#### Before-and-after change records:
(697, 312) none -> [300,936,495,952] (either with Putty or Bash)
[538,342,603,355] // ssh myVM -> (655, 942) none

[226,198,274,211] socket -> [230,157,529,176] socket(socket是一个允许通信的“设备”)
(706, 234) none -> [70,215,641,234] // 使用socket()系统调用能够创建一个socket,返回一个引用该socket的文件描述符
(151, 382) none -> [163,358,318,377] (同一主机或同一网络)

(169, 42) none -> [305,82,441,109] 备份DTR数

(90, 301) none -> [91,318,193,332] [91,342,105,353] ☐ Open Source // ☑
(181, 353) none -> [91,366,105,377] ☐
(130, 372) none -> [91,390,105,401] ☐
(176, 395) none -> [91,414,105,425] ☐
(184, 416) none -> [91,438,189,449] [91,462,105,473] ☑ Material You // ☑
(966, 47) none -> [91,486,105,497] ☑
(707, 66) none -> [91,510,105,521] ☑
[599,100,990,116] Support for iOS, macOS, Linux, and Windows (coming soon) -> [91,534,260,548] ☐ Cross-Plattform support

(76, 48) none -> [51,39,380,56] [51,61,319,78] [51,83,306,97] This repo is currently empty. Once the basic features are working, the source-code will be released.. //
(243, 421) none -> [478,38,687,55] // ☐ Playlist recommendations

#### Assignment:
The whole set of records needs to be written out exactly.

#### Response area:
(697, 312) none -> [300,936,495,952] (either with Putty or Bash)
[538,342,603,355] // ssh myVM -> (655, 942) none

[226,198,274,211] socket -> [230,157,529,176] socket(socket是一个允许通信的“设备”)
(706, 234) none -> [70,215,641,234] // 使用socket()系统调用能够创建一个socket,返回一个引用该socket的文件描述符
(151, 382) none -> [163,358,318,377] (同一主机或同一网络)

(169, 42) none -> [305,82,441,109] 备份DTR数

(90, 301) none -> [91,318,193,332] [91,342,105,353] ☐ Open Source // ☑
(181, 353) none -> [91,366,105,377] ☐
(130, 372) none -> [91,390,105,401] ☐
(176, 395) none -> [91,414,105,425] ☐
(184, 416) none -> [91,438,189,449] [91,462,105,473] ☑ Material You // ☑
(966, 47) none -> [91,486,105,497] ☑
(707, 66) none -> [91,510,105,521] ☑
[599,100,990,116] Support for iOS, macOS, Linux, and Windows (coming soon) -> [91,534,260,548] ☐ Cross-Plattform support

(76, 48) none -> [51,39,380,56] [51,61,319,78] [51,83,306,97] This repo is currently empty. Once the basic features are working, the source-code will be released.. //
(243, 421) none -> [478,38,687,55] // ☐ Playlist recommendations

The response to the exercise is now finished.